— Work to complete —
Reproduce the entries that follow exactly. No picture should appear in the result.
Working data: Begin
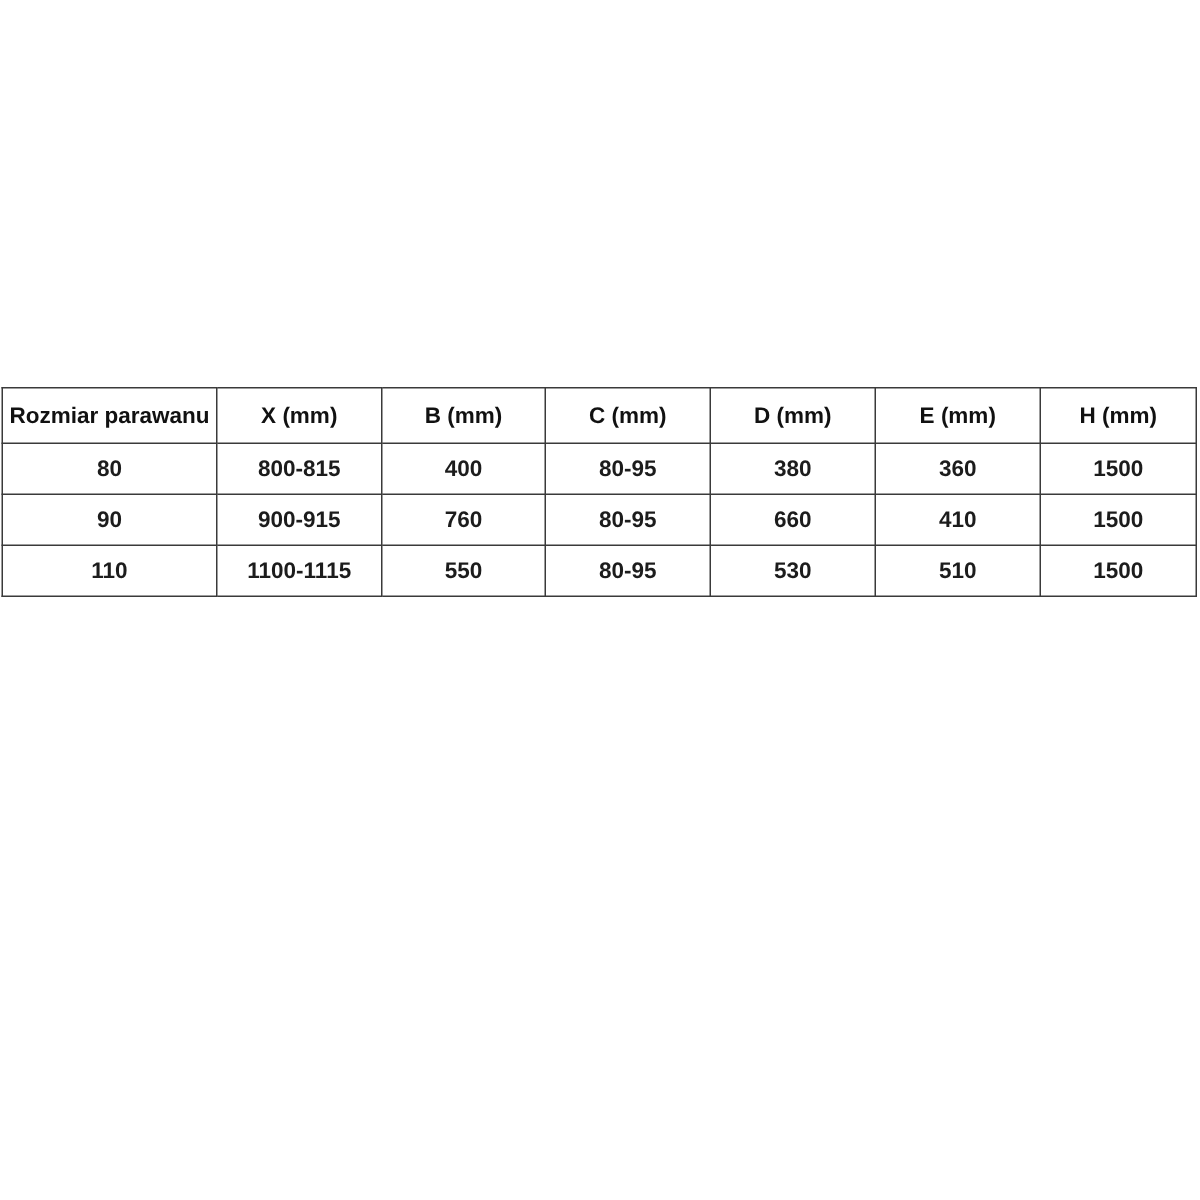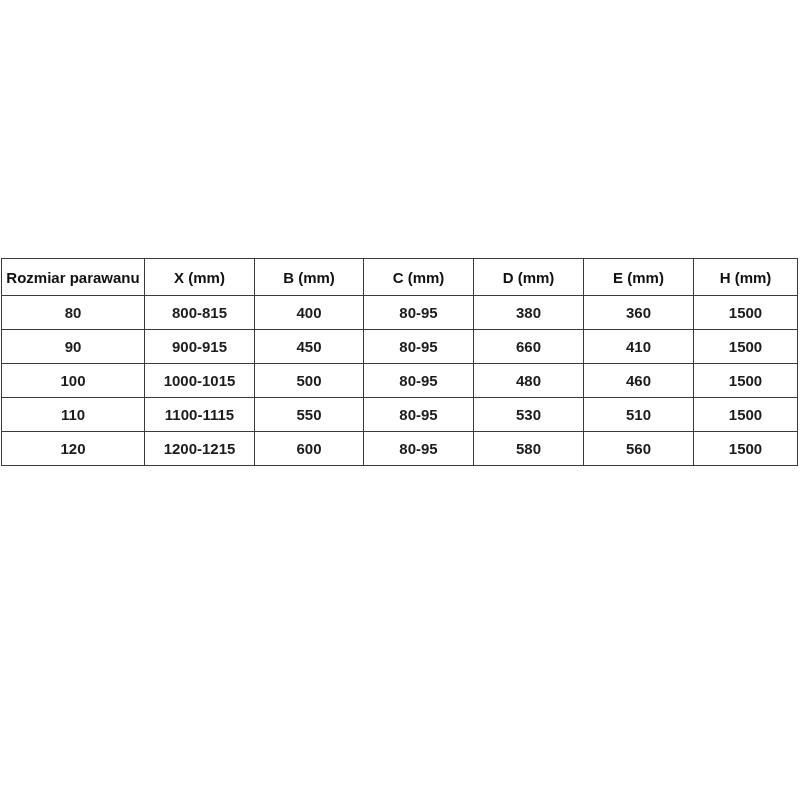--- a/index.html
+++ b/index.html
@@ -92,7 +92,7 @@
         <tr>
           <td>90</td>
           <td>900-915</td>
-          <td>450</td>
+          <td>760</td>
           <td>80-95</td>
           <td>660</td>
           <td>410</td>

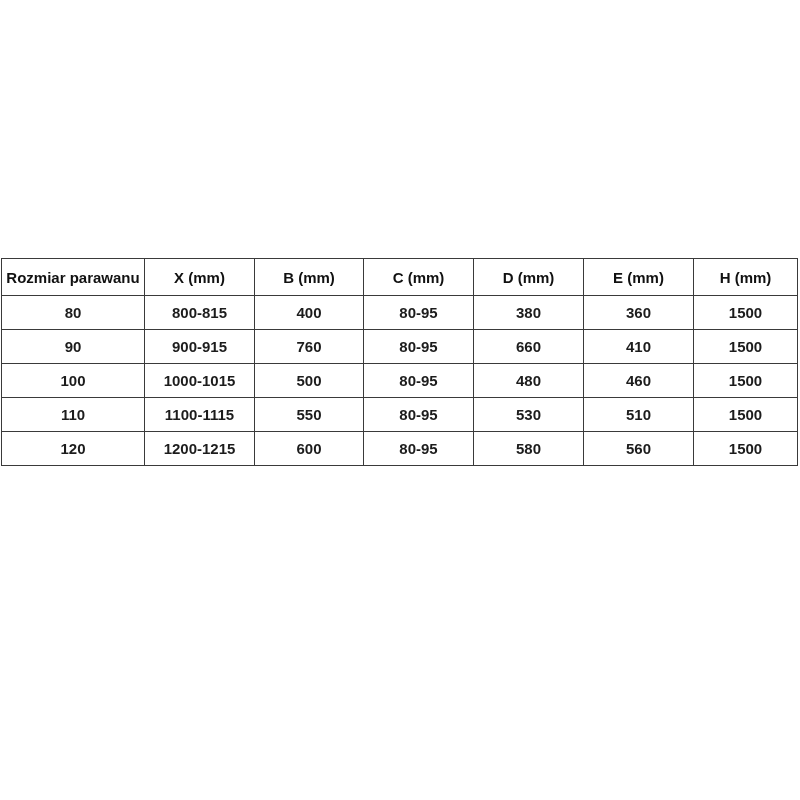--- a/index.html
+++ b/index.html
@@ -99,15 +99,6 @@
           <td>1500</td>
         </tr>
         <tr>
-          <td>100</td>
-          <td>1000-1015</td>
-          <td>500</td>
-          <td>80-95</td>
-          <td>480</td>
-          <td>460</td>
-          <td>1500</td>
-        </tr>
-        <tr>
           <td>110</td>
           <td>1100-1115</td>
           <td>550</td>

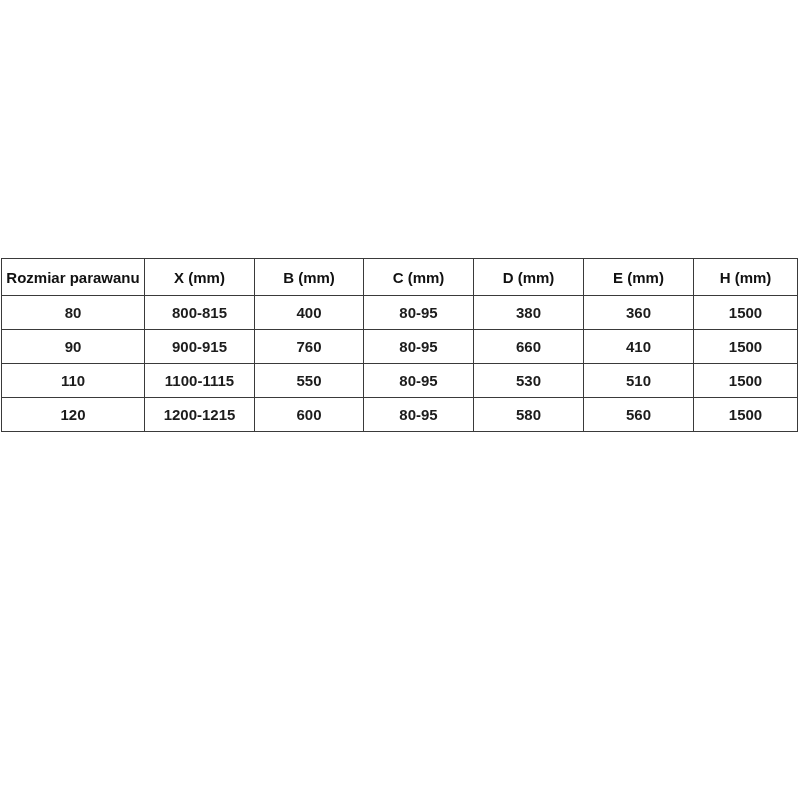--- a/index.html
+++ b/index.html
@@ -107,15 +107,6 @@
           <td>510</td>
           <td>1500</td>
         </tr>
-        <tr>
-          <td>120</td>
-          <td>1200-1215</td>
-          <td>600</td>
-          <td>80-95</td>
-          <td>580</td>
-          <td>560</td>
-          <td>1500</td>
-        </tr>
       </tbody>
   </table>
 </div>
Working data: End
— Response below —
--- a/index.html
+++ b/index.html
@@ -92,7 +92,7 @@
         <tr>
           <td>90</td>
           <td>900-915</td>
-          <td>450</td>
+          <td>760</td>
           <td>80-95</td>
           <td>660</td>
           <td>410</td>

--- a/index.html
+++ b/index.html
@@ -99,15 +99,6 @@
           <td>1500</td>
         </tr>
         <tr>
-          <td>100</td>
-          <td>1000-1015</td>
-          <td>500</td>
-          <td>80-95</td>
-          <td>480</td>
-          <td>460</td>
-          <td>1500</td>
-        </tr>
-        <tr>
           <td>110</td>
           <td>1100-1115</td>
           <td>550</td>

--- a/index.html
+++ b/index.html
@@ -107,15 +107,6 @@
           <td>510</td>
           <td>1500</td>
         </tr>
-        <tr>
-          <td>120</td>
-          <td>1200-1215</td>
-          <td>600</td>
-          <td>80-95</td>
-          <td>580</td>
-          <td>560</td>
-          <td>1500</td>
-        </tr>
       </tbody>
   </table>
 </div>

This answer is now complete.